No magic here, it’s same process as usual for creating a control network. I just picked a special XSpacing of 200 meters and YSpacing of 3 km for Autoseed. This was to make sure that there would be control points on all 10 CCDs. I was guessing that a single HiRISE CCD had a swath of ~500 meters. I also made the MinimumThickness a very small number (something like .0000001) since the HiRISE CCDs are very thin strips. After Autoseed, you then proceed to manually clean up the control network and it will take a very long while. Then you should perform a couple of jigsaw runs to identify control points that have mistakes and correct them in qnet. However, for HiRISE all your jigsaw runs should use the option, observations=yes. This says that images with the same image serial should be treated as the same camera or observation. So CCDs 0 through 9 will be treated as a single camera. Without this flag, jigsaw will never converge.
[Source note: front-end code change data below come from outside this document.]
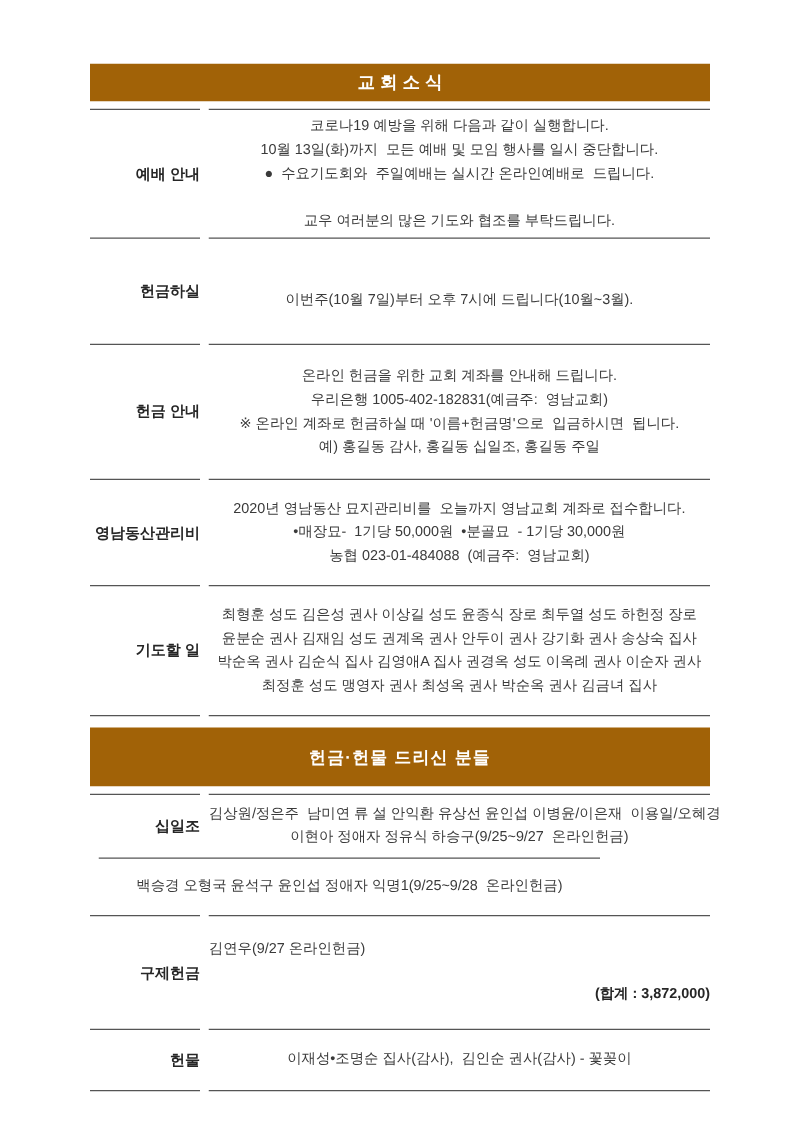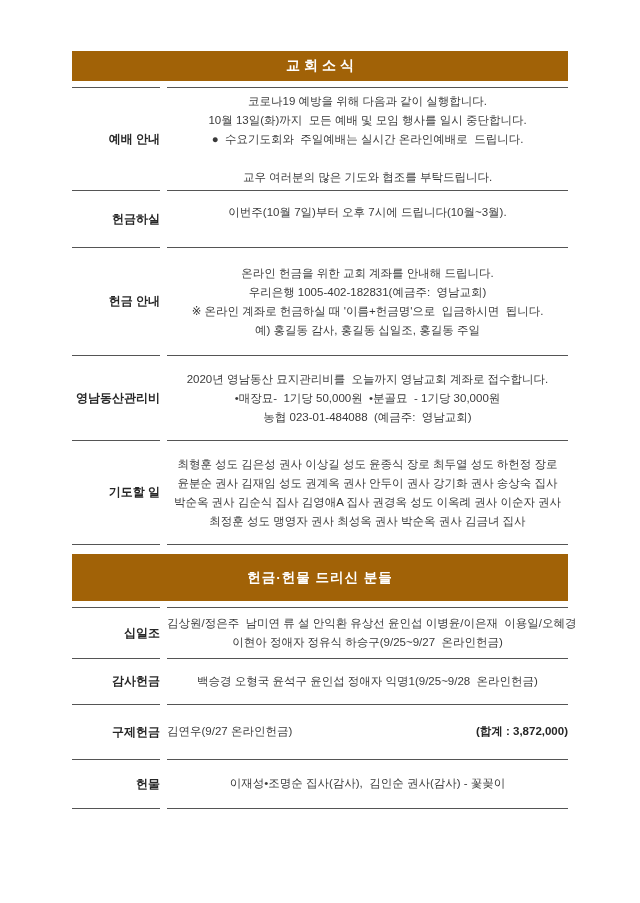--- a/index.html
+++ b/index.html
@@ -41,7 +41,7 @@
 
   
   .p-worship   .content-cell { padding:4px 0 3px; }
-  .p-wedprayer .content-cell { padding:12px 0 25px; }
+  .p-wedprayer .content-cell { padding:40px 0 25px; }
   .p-offguide  .content-cell { padding:16px 0 15px; }
   .p-cemetery  .content-cell { padding:14px 0 13px; }
   .p-prayer    .content-cell { padding:14px 0 13px; }

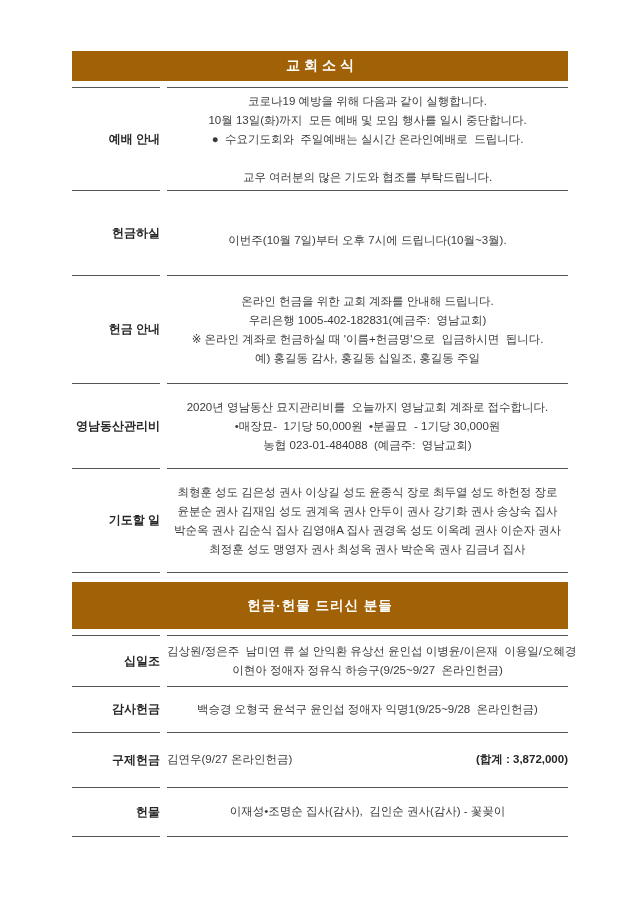--- a/index.html
+++ b/index.html
@@ -136,7 +136,6 @@
     </div>
 
     <div class="row p-thanks">
-      <div class="label-cell">감사헌금</div>
       <div class="gap-cell"></div>
       <div class="content-cell">
         <div class="line">백승경 오형국 윤석구 윤인섭 정애자 익명1(9/25~9/28  온라인헌금)</div>

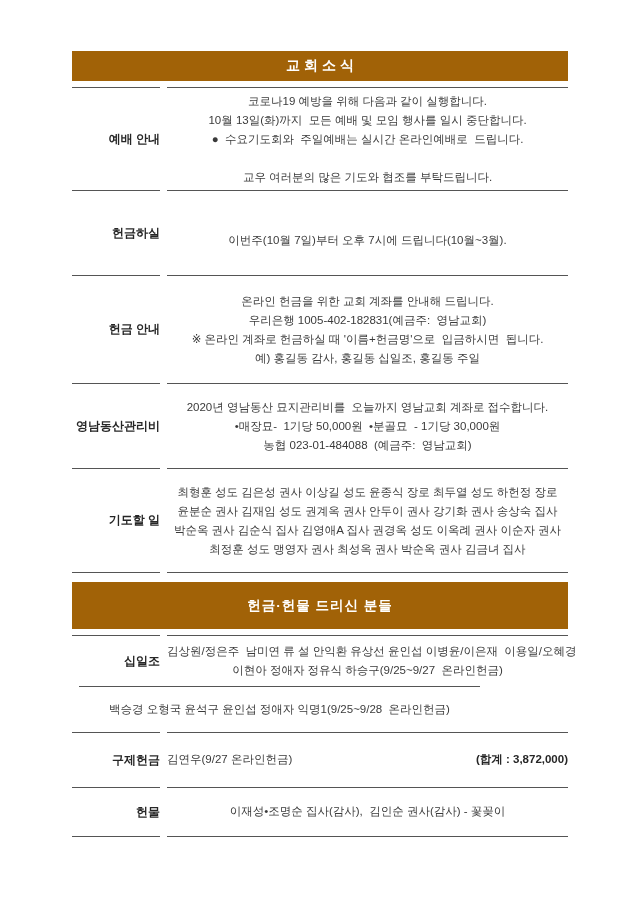--- a/index.html
+++ b/index.html
@@ -51,7 +51,7 @@
   .p-gift      .content-cell { padding:14px 0 15px; }
 
   .split { display:flex; justify-content:space-between; }
-  .total { font-weight:bold; color:#262626; white-space:pre; line-height:19px; }
+  .total { font-weight:bold; color:#262626; white-space:pre; line-height:19px;margin-top:36px; }
 </style>
 </head>
 <body>

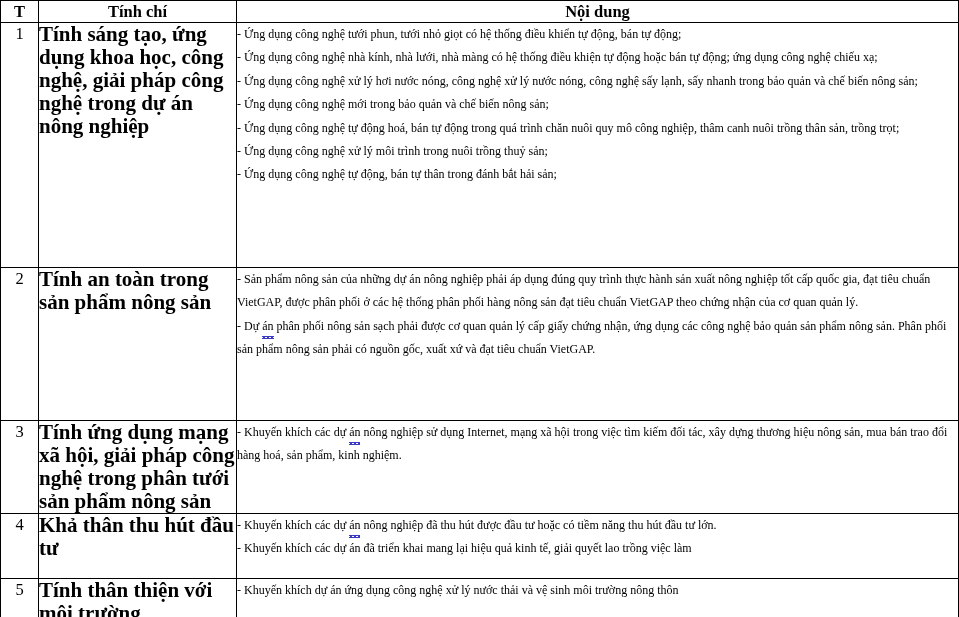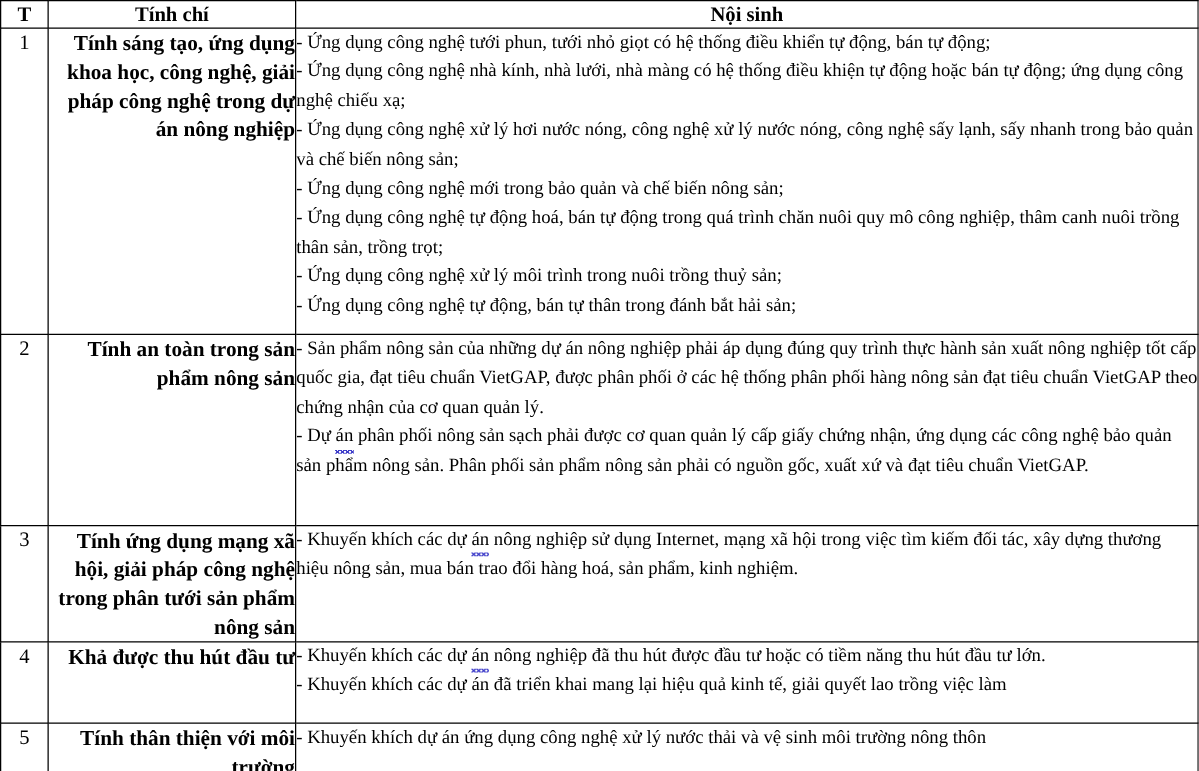--- a/index.html
+++ b/index.html
@@ -129,7 +129,7 @@
       <tr class="header-row">
         <th class="th-no">T</th>
         <th class="th-crit">Tính chí</th>
-        <th class="th-cont">Nội sinh</th>
+        <th class="th-cont">Nội dung</th>
       </tr>
     </thead>
 

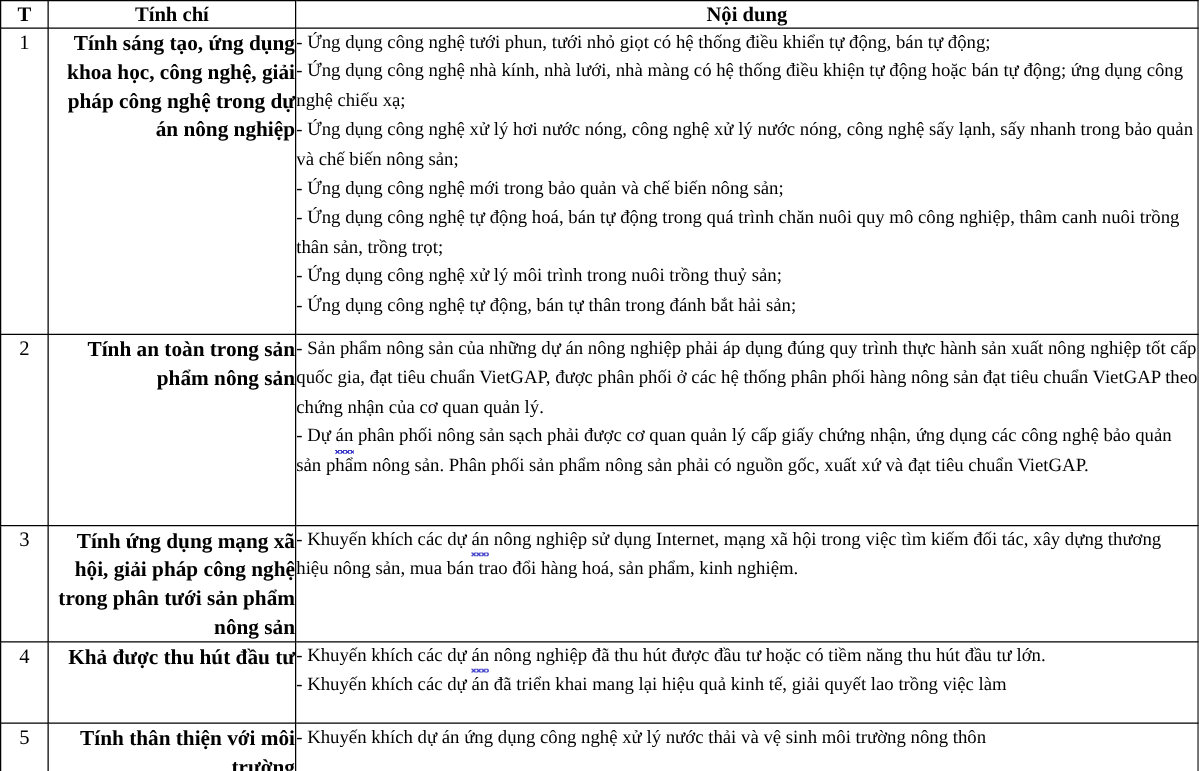--- a/index.html
+++ b/index.html
@@ -65,10 +65,10 @@
   }
   td.cell-crit {
     font-weight: bold;
-    font-size: 17px;
+    font-size: 21px;
     line-height: 23px;
     padding: 2px 1px 2px 4px;
-    text-align: right;
+    text-align: left;
   }
   td.cell-content {
     font-size: 15px;

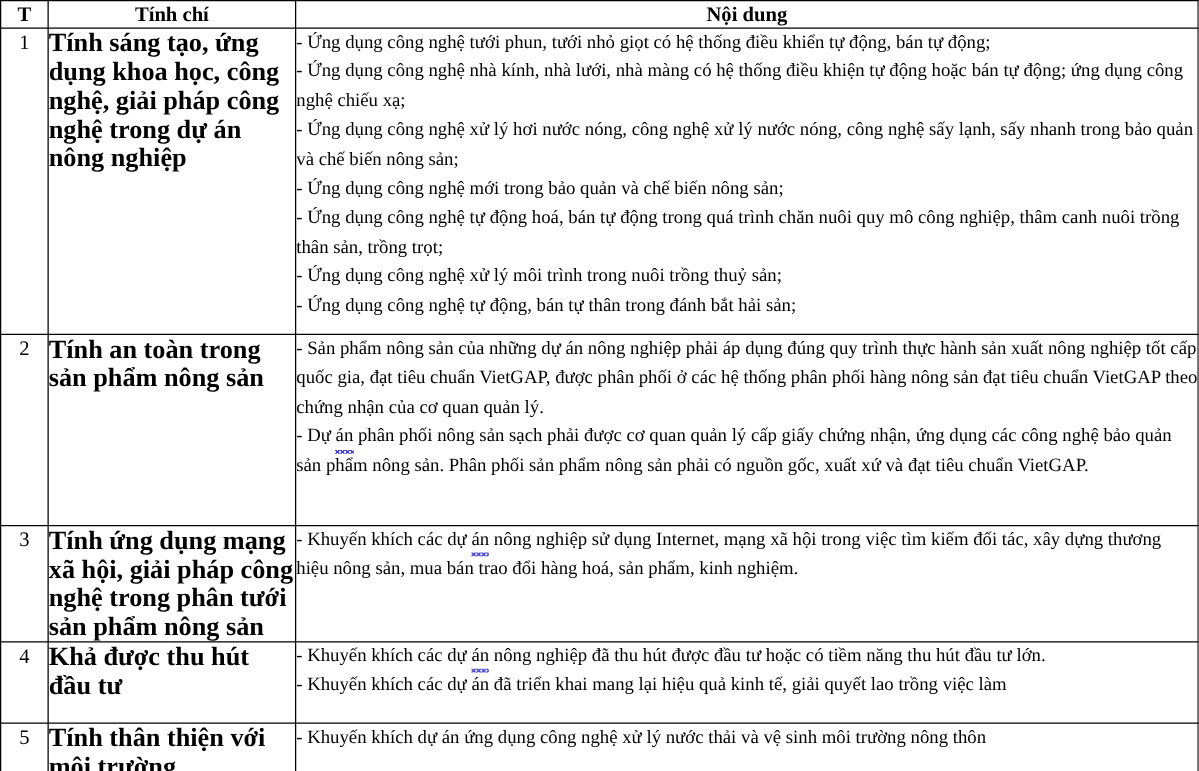--- a/index.html
+++ b/index.html
@@ -71,7 +71,7 @@
     text-align: left;
   }
   td.cell-content {
-    font-size: 15px;
+    font-size: 12px;
     line-height: 23.4px;
     padding: 2px 0 2px 3px;
     text-align: left;

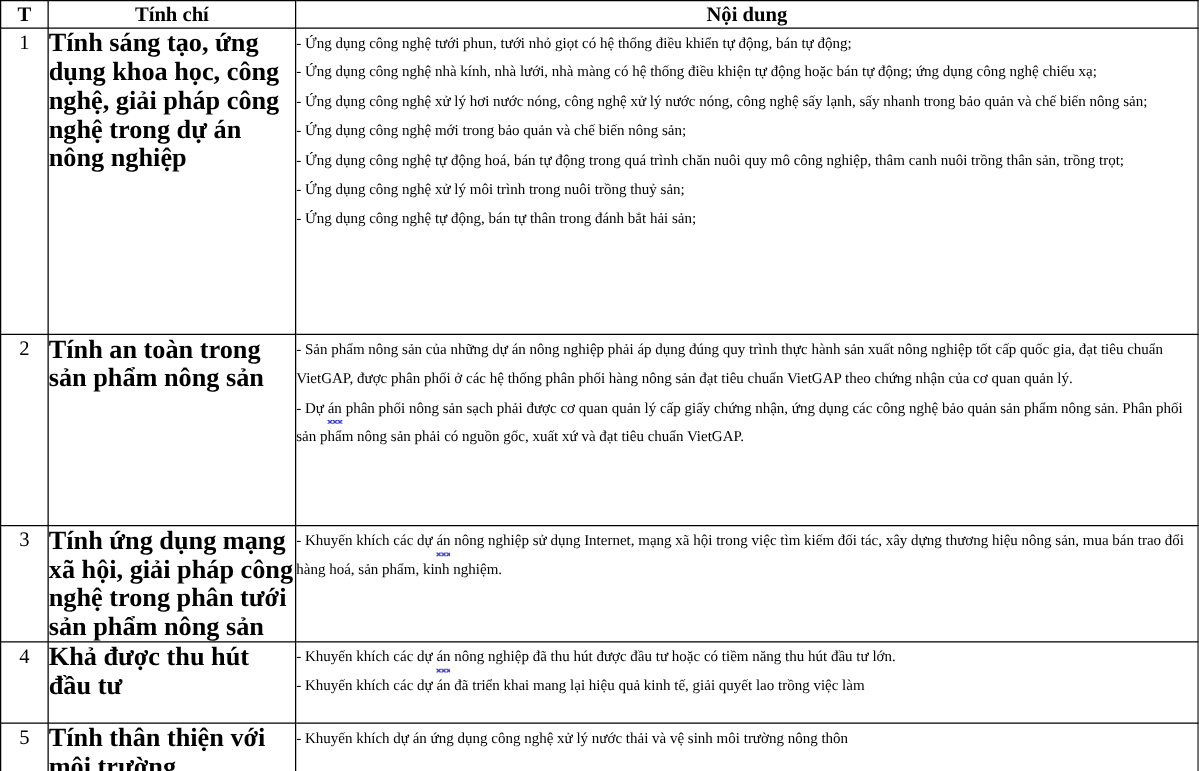--- a/index.html
+++ b/index.html
@@ -168,7 +168,7 @@
 
       <tr class="row-4">
         <td class="cell-no">4</td>
-        <td class="cell-crit">Khả được thu hút đầu tư</td>
+        <td class="cell-crit">Khả thân thu hút đầu tư</td>
         <td class="cell-content">
           <p class="content-line wrap">- Khuyến khích các dự <span class="squiggle">án</span> nông nghiệp đã thu hút được đầu tư hoặc có tiềm năng thu hút đầu tư lớn.</p>
           <p class="content-line wrap">- Khuyến khích các dự án đã triển khai mang lại hiệu quả kinh tế, giải quyết lao trồng việc làm</p>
You might be asking why I didn’t use this for LRO-NAC, that camera also had multiple CCDs. That’s because in the case of LRO-NAC, the CCDs are in two separate optical housing whose position and angle changes noticeably with the thermal cycling of the spacecraft. On HiRISE, all the CCDs are on the same optical plane and they all use the same optics. It is not noticeable at all. If you use the observation option for LRO-NAC, you’ll find that it is impossible to get a sigma0 value under 2 pixels.

In my last post, I tried an idea where I didn’t use any ground control points and tried to make jigsaw auto register to the default ISIS DEM, which is usually the best altimeter data available. I wanted to try that again, unfortunately HiRISE doesn’t have a big enough footprint to cover much detail in MOLA so I added 2 CTX images to the jigsaw problem. Those images were B10_013660_1473_XN_32S256W and B11_013950_1473_XN_32S256W. I made their control network separately and then used cnetmerge to add them to the HiRISE network. I then proceeded to match a bunch of the control points between the two imagers. This would have been easier if I had just processed the images from the beginning together.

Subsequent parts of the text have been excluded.